На восприятие артуровских сюжетов большое воздействие оказало во второй половине XIX в. музыкально-драматическое творчество Рихарда Вагнера. Но великий немецкий композитор обращался к национальным источникам, а не к книге Мэлори; его «Лоэнгрин» (1848) восходит к одноименной анонимной поэме XIII в., «Тристан и Изольда» (1859) – к «Тристану» Готфрида Страсбургского (ок. 1210), «Парцифаль» (1882) – к одноименному роману Вольфрама фон Эшенбаха.

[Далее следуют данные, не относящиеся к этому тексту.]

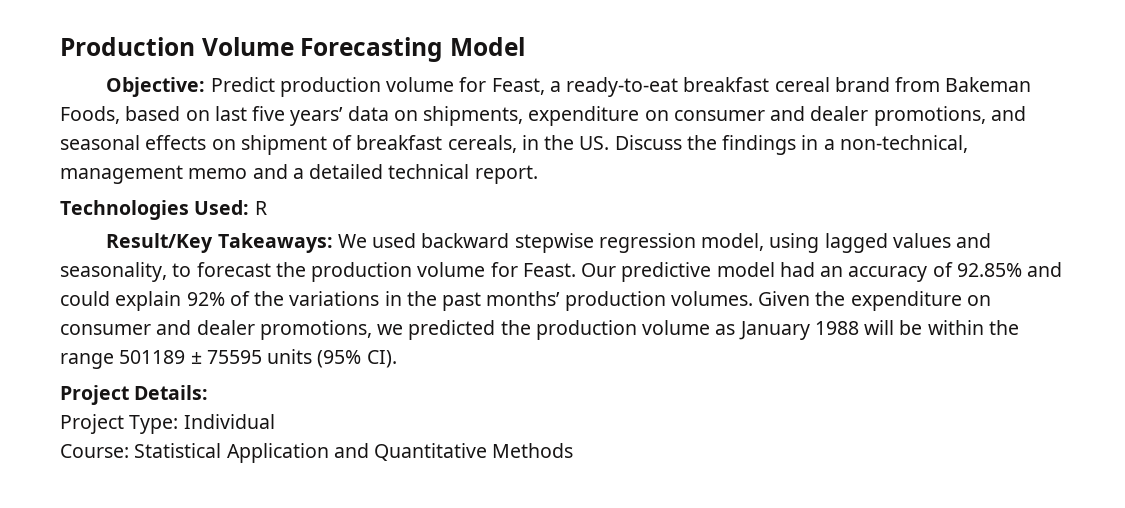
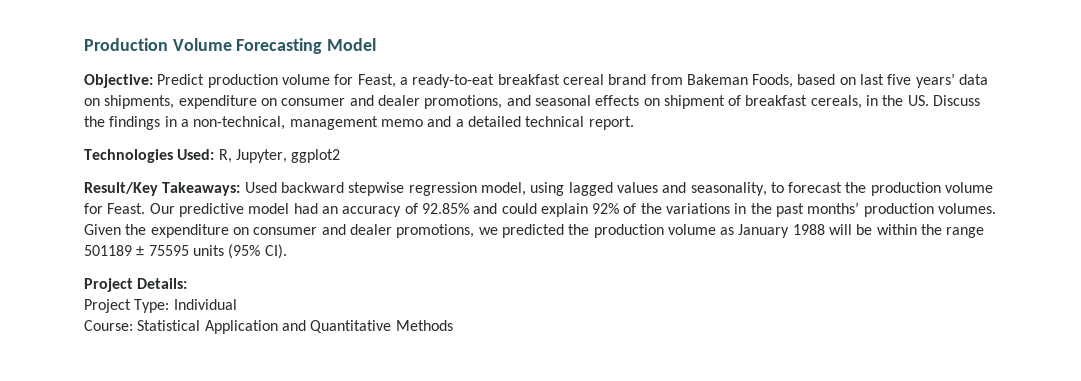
[254,201,267,215] R -> [218,149,341,163] R, Jupyter, ggplot2
[337,233,417,248] We used -> [244,182,277,193] Used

Книга Марка Твена «Янки при дворе короля Артура» (1889) была направлена не против романа Мэлори (которого американский писатель читал с большим увлечением), а против чрезмерной популярности псевдосредневековья, мода на которое захлестнула западноевропейскую массовую культуру в конце XIX века. Мэлори благодаря своему таланту был в известной мере повинен в распространении этой моды, но, конечно, не может нести ответственности за упрощенное и слащавое понимание Средних веков в викторианской Англии.
Для нас важна не только рецепция его творчества последующими поколениями, но и его место в его собственной эпохе.
Мэлори, как и многие другие деятели конца Средних веков, подвел итог куртуазной традиции, тем самым подготовив ее гибель. Поэтому он стоит на пороге новой эпохи, эпохи иного содержания и смысла, – эпохи Возрождения.
Таковы сложные пути эволюции средневековых легенд, во многом ставших надежной опорой в дальнейшем, уже не средневековом развитии литературы. Здесь перед нами примечательное взаимодействие «источников» и «почвы», настолько переплетенных друг с другом, что что было «раньше» – невозможно сказать.